AIELLO DEL FRIULI (Ud). Chiesa parrocchiale di Sant Ulderico, altare di Sant’Antonio abate e Carlo Borromeo

La Chiesa Parrocchiale di S. Ulderico, funzionante dal 1691, è una bella costruzione con armonica facciata, in pietra d’Aurisina,  decorata da lesene e da quattro nicchie contenenti statue recenti di Egisto Caldana (S. Giuseppe artigiano e patrono dei lavoratori, S. Francesco d’Assisi, S. Maria Goretti, patrona dei rurali e S. Caterina da Siena).
Venne benedetta il 2 settembre 1691, ma venne solennemente consacrata nel 1742.

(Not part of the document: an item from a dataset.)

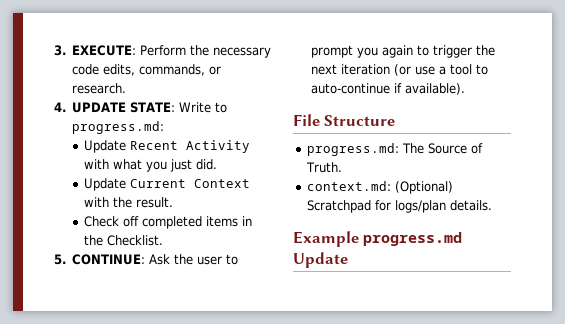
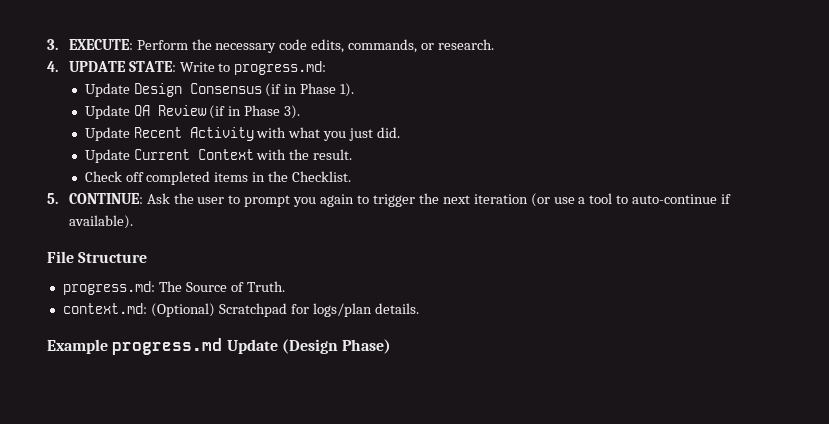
+ Update Design Consensus (if in Phase 1).
+ Update QA Review (if in Phase 3).
- Example progress.md Update
+ Example progress.md Update (Design Phase)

Presenta un ampio interno ad una navata con cinque altari (quelli delle Anime Purganti e di S. Antonio abate con pala  dipinta da Pietro Bainville, secolo XVIII, cui si deve anche la pala della Beata Vergine della cintura, già sull’altare della Consolazione); una scenografica cupola affrescata nel 1900 dal Goriziano Clemente Delneri, autore anche dei medaglioni con i Santi Aquileiesi sulle pareti e di un affresco in sagrestia.
La chiesa è stata arricchita agli inizi del 1900 da una decorazione pittorica che comprende i quattro Evangelisti, gli Angeli ed un Crocefisso sulla cupola ed una serie di medaglioni raffiguranti i Santi Martiri Aquileiesi lungo le pareti laterali.
Sul soffitto sono raffigurate la Gloria di Sant’Ulderico e due scene della vita del Santo (Difesa di Augusta dagli Ungari e Visita ai poveri e agli infermi).
In Canonica, inoltre, è conservata la pala con la Fede di Arturo Colavini (secolo XIX).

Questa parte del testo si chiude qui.